Draw up a budget that reflects your income and expenditure. Ensure that the essentials that need to be paid monthly are first on the list, followed by less crucial payments.

2. Pay off unhealthy debts

You need to pay off the short-term debts that have high interest rates, such as clothing accounts and short-term loans. Paying off these debts will free up some cash in your budget.

High interest accounts wreak havoc on your finances, so learn this well: if you can’t afford to pay for it in cash, you can’t afford it at all. Don’t take out debt to buy food and to finance your living expenses!

3. Save for the future

It’s a good idea to cultivate discipline around saving for the future. Planning ahead means being prepared for the proverbial “rainy day”.

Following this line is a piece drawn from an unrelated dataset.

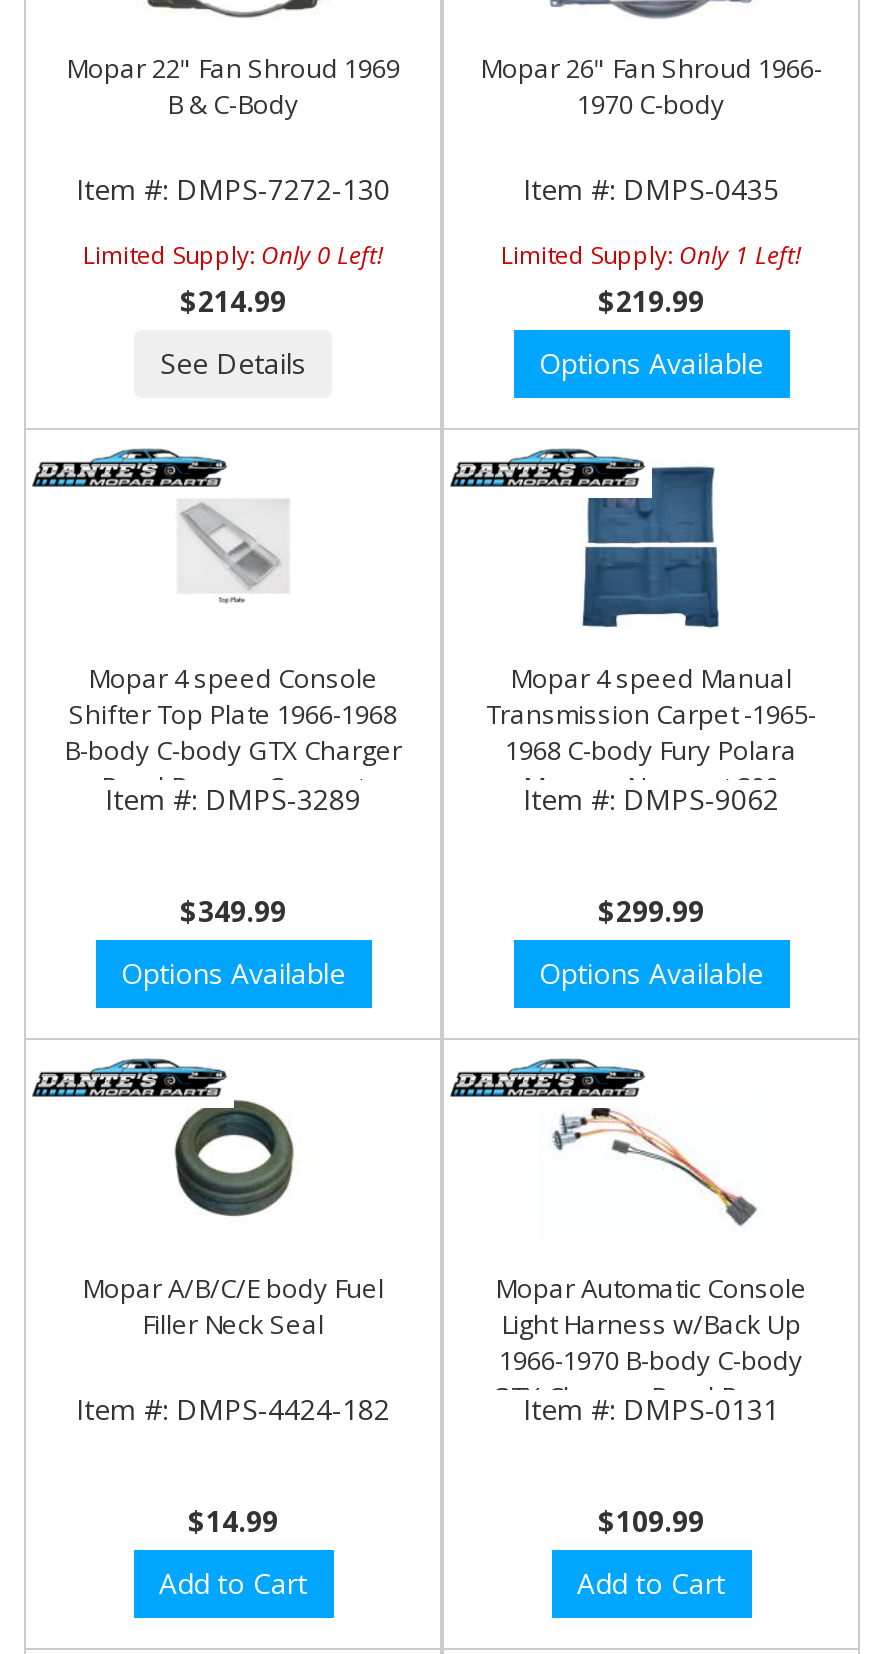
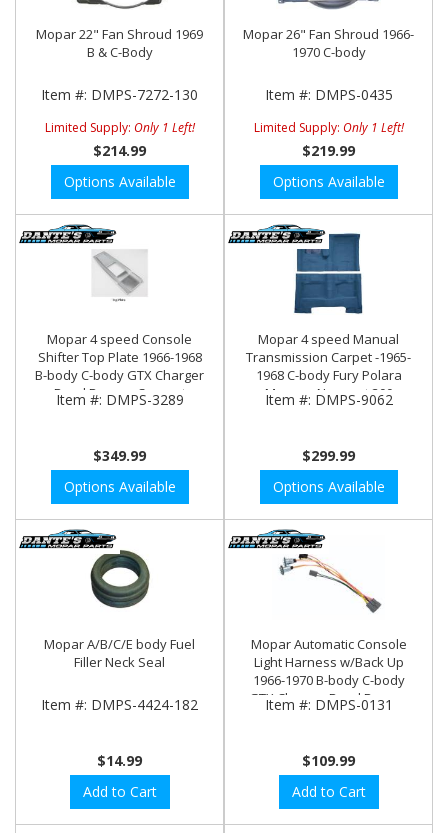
[83,238,383,272] Limited Supply: Only 0 Left! -> [44,119,194,136] Limited Supply: Only 1 Left!
[160,344,306,382] See Details -> [64,172,176,191] Options Available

You should have an emergency savings fund where you have saved at least three full months’ salaries.

Saving for retirement is crucial, as you’ll be living off your savings, so it’s quite important that you’re saving to provide for your old age.

Part of your future might also include saving for your kids’ education. This should be done early so you can avoid taking out loans to fund their tertiary education.

4. Set financial goals

Setting realistic financial goals that you’ like to achieve in the short-, medium- and long term, is a good practice because you get to have a vision on where you’d like to see yourself financially.

A short-term goal could be something as simple as sticking to your budget, and results in your paying off all short-term debts in one year.

Medium-term goals could be a deposit for a house or a car.

Long term goals include savings for retirement or education – yours, or your children’s.

5. Consult a financial planner

Getting professional help will help you have a healthy relationship with your finances.